A condenação da jornalista a um ano de prisão, ainda que em regime aberto, e a uma multa próxima de 300 salários mínimos, encaixam-se no “contexto de hostilidade e violência a jornalistas e comunicadores alvos de processos judiciais abusivos e intimidatórios” tal como nós o alertamos no encontro de 16 de outubro, na sede do Conselho Nacional de Justiça (CNJ).
Essas sentenças, exaradas pela juíza Andrea Cristina por suposto crime de difamação a funcionários públicos, confirmam, no entendimento da ABI, todo o assédio judicial a que estão submetidos jornalistas e comunicadores, notadamente em ações movidas por membros do Judiciário, como no caso em tela.
Em processo que estranhamente corre em segredo de justiça contrariando a regra geral de transparência, Schirlei está sendo punida por ter denunciado em 2020 humilhações sofridas pela influenciadora digital Mariana (Mari) Ferrer, vítima de estupro em 2018, em audiência judicial que terminou por inocentar o agressor da influenciadora.
Humilhações essas praticadas pelo advogado Cláudio Gastão da Rosa Filho, na presença do juiz Marcos e do promotor Carriço, na sala de audiência da 3a Vara Criminal de Florianópolis, em uma das sessões do julgamento do empresário André de Camargo Aranha que, acusado pelo estupro, acabou absolvido.
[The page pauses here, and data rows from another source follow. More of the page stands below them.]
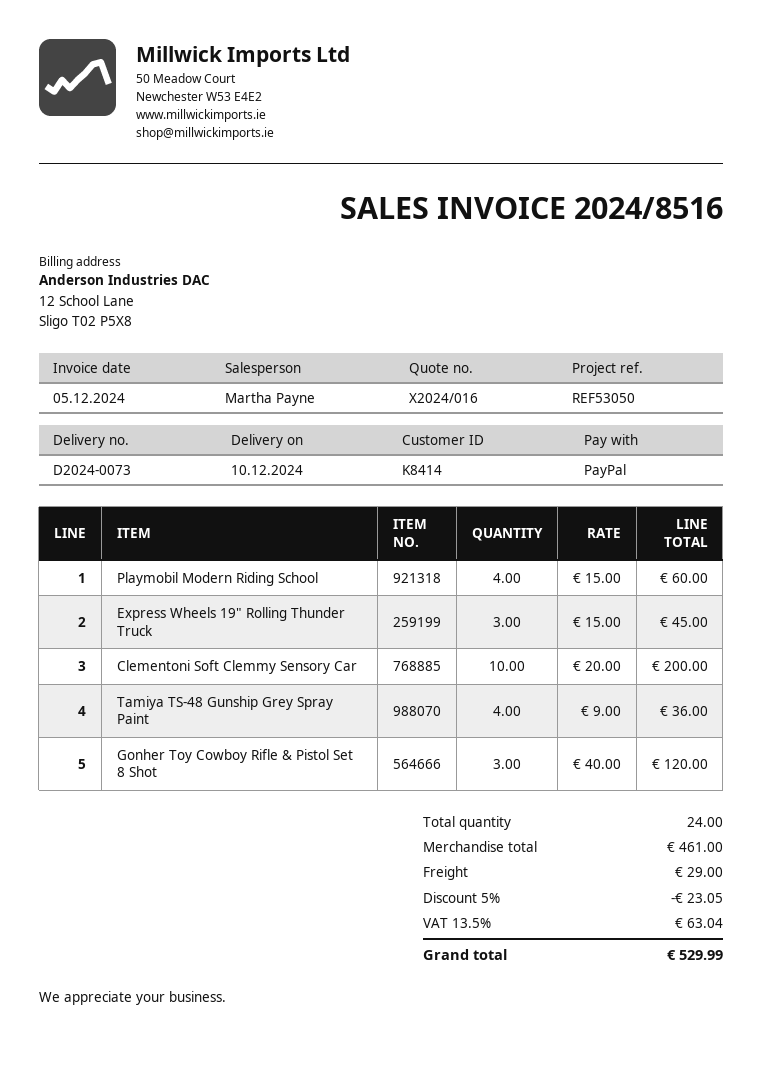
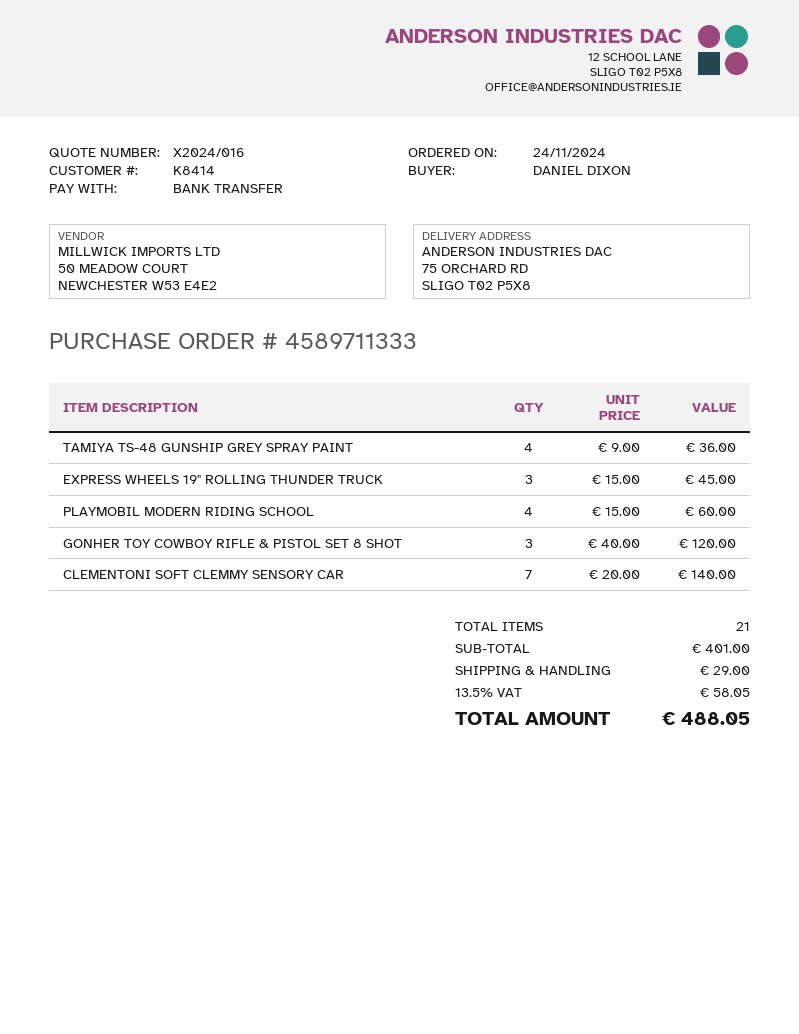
payment method: PayPal -> bank transfer
Clementoni Soft Clemmy Sensory Car: 10 x 20.00 = 200.00 -> 7 x 20.00 = 140.00
total quantity: 24 -> 21
subtotal: 461.00 -> 401.00
discount: 5% = 23.05 -> none
tax: 13.5% = 63.04 -> 13.5% = 58.05
total: 529.99 -> 488.05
Surpreendentemente, a reportagem sobre as injúrias à vítima na audiência judicial – que segundo a juíza humilhou seu colega magistrado e o promotor e justificou a condenação da repórter Schirlei – teve efeito diverso no Legislativo e no Conselho Nacional de Justiça.
A partir da publicação, o Congresso Nacional aprovou a Lei Mariana Ferrer (Lei 14.248 de 11/21) visando coibir a prática de atos atentatórios à dignidade da vítima e de testemunhas e estabelecer causa de aumento de pena no crime de coação no curso do processo de crime contra a dignidade sexual.
Já o CNJ, em sessão na última quarta-feira (14/11), na 17a Sessão Ordinária de 2023, aprovou, por unanimidade, a aplicação da pena de advertência ao magistrado Rudson Marcos, por omissão no julgamento de ação penal que tratava de suposto crime de estupro de vulnerável.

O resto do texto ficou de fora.